Detailed Description

For the purposes of making the objects, technical solutions and advantages of the embodiments of the present application more clear, the technical solutions of the embodiments of the present application will be clearly and completely described below with reference to the drawings in the embodiments of the present application, and it is apparent that the described embodiments are some embodiments of the present application, but not all embodiments. The components of the embodiments of the present application, which are generally described and illustrated in the figures herein, may be arranged and designed in a wide variety of different configurations.

Thus, the following detailed description of the embodiments of the present application, as provided in the accompanying drawings, is not intended to limit the scope of the application, as claimed, but is merely representative of selected embodiments of the application.

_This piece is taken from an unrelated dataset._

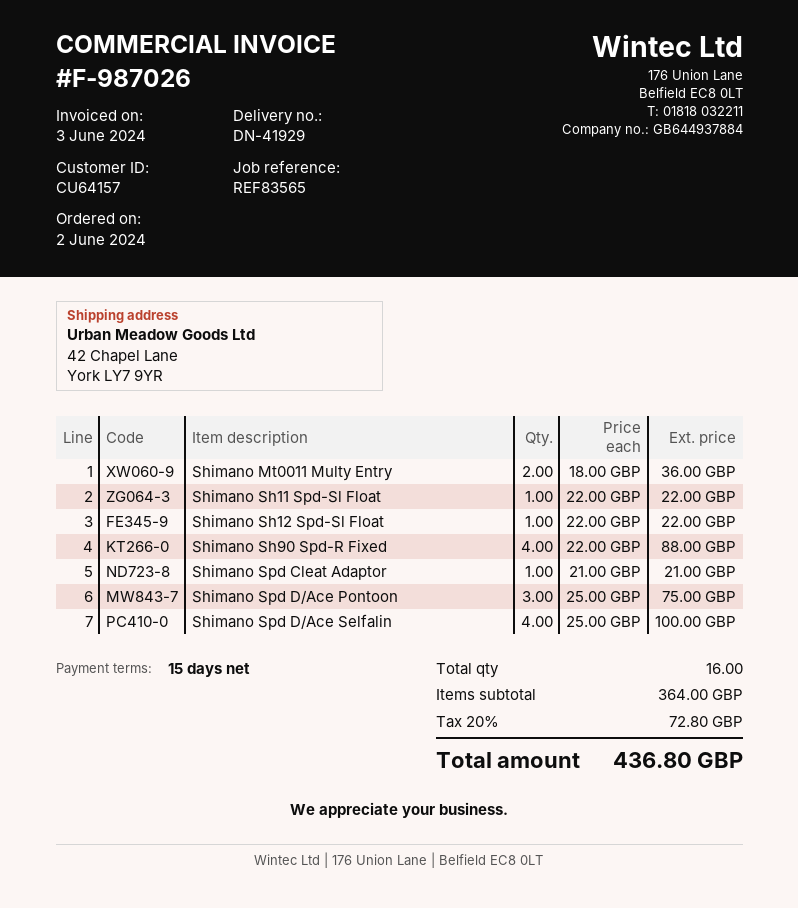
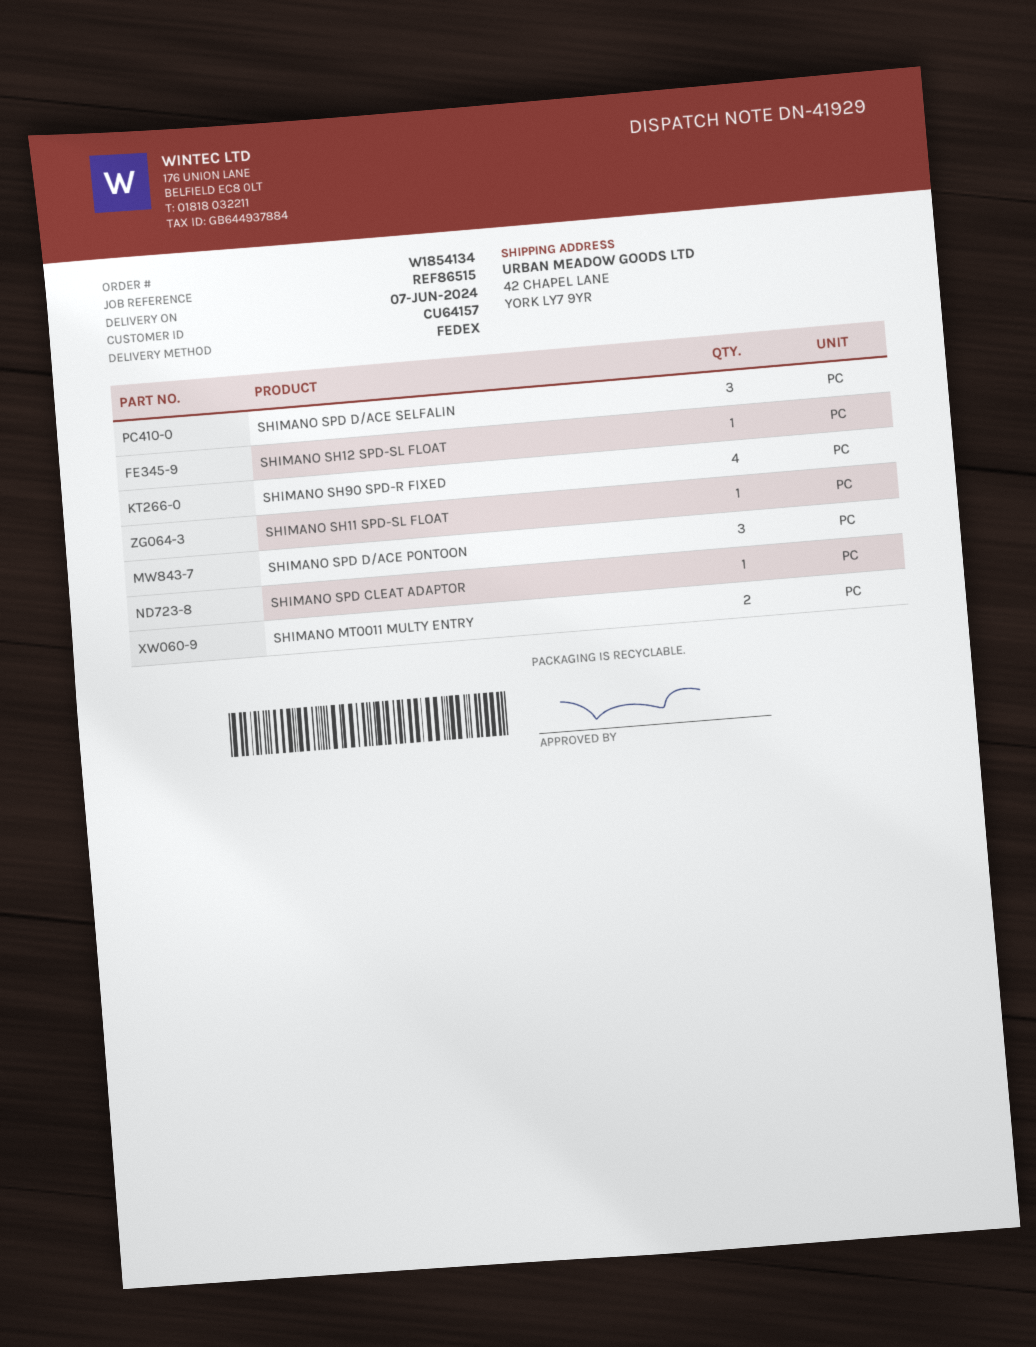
reference: REF83565 -> REF86515
Shimano Spd D/Ace Selfalin: 4 -> 3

All other embodiments, which can be made by one of ordinary skill in the art based on the embodiments herein without making any inventive effort, are intended to be within the scope of the present application.

It should be noted that: like reference numerals and letters denote like items in the following figures, and thus once an item is defined in one figure, no further definition or explanation thereof is necessary in the following figures.

In the description of the present application, it should be noted that, in the embodiment of the present application, UE (User Equement) is an abbreviation of user equipment, and in the embodiment of the present application, the UE may refer to a 5G terminal, and may also be referred to as a 5G UE.

IMSI (International Mobile Subscriber Identity) is an abbreviation of international mobile subscriber identity, in this embodiment the IMSI corresponds one-to-one to the 5G SIM card, uniquely identifying a registered mobile subscriber.

The 5G core network may be a generic term for a network for managing 5G UEs and transmitting service data, and may be understood as a "gateway" for interworking between 5G UEs and the Internet, and is composed of a plurality of logically functionally independent network elements, where the network elements related to the present application include a gndeb (5G base station), an AMF (mobility and access management entity), an SMF (tunnel management entity), and a UPF (user plane entity).

N3 may be the name of the reference point of the data protocol interface between the 5G base station (gNodeB) and the UPF, and is the traffic carried by GTPv1-U, GTPv1-U is a tunnel message protocol, tunnel end points (abbreviated as F-TEID) are composed of outer layer destination IP and GTP header TEID fields, and a GTPv1-U tunnel has tunnel end points including two ends, for example, an N3 tunnel, and then includes tunnel end points of both ends of gNodeB and UPF.

N11 may be the name of the reference point of the protocol interface between the core network elements AMF and SMF, which is HTTP/2 traffic.

The 5G service data processing method, the device and the distribution equipment are used for solving the problems that a distribution processing mode is not flexible enough and the efficiency is low. The method is suitable for 5G communication scenes. The 5G communication scenario may be as shown in fig. 1: the gNodeB is a 5G base station and is used for transmitting control signaling and service data of a user plane. The AMF is a 5G core network element and is mainly responsible for mobility management and access management, and belongs to a pure control plane network element. The SMF is a 5G core network element and is mainly responsible for session and tunnel management, and belongs to a pure control plane network element. The UPF5G core network element is mainly responsible for service data transmission and belongs to user service surface network elements.

Some embodiments of the present application are described in detail below with reference to the accompanying drawings. The following embodiments and features of the embodiments may be combined with each other without conflict.

Fig. 2 is a flow chart of a 5G service data processing method according to an embodiment of the present application. As shown in fig. 2, the method is applied to a shunt device, and the method includes:

step S210, determining N3 data message to be processed. The N3 data message to be processed comprises a target tunnel identifier.

In the embodiment of the present application, the 5G service data may also be referred to as 5G traffic. The 5G traffic data may include the N3 message.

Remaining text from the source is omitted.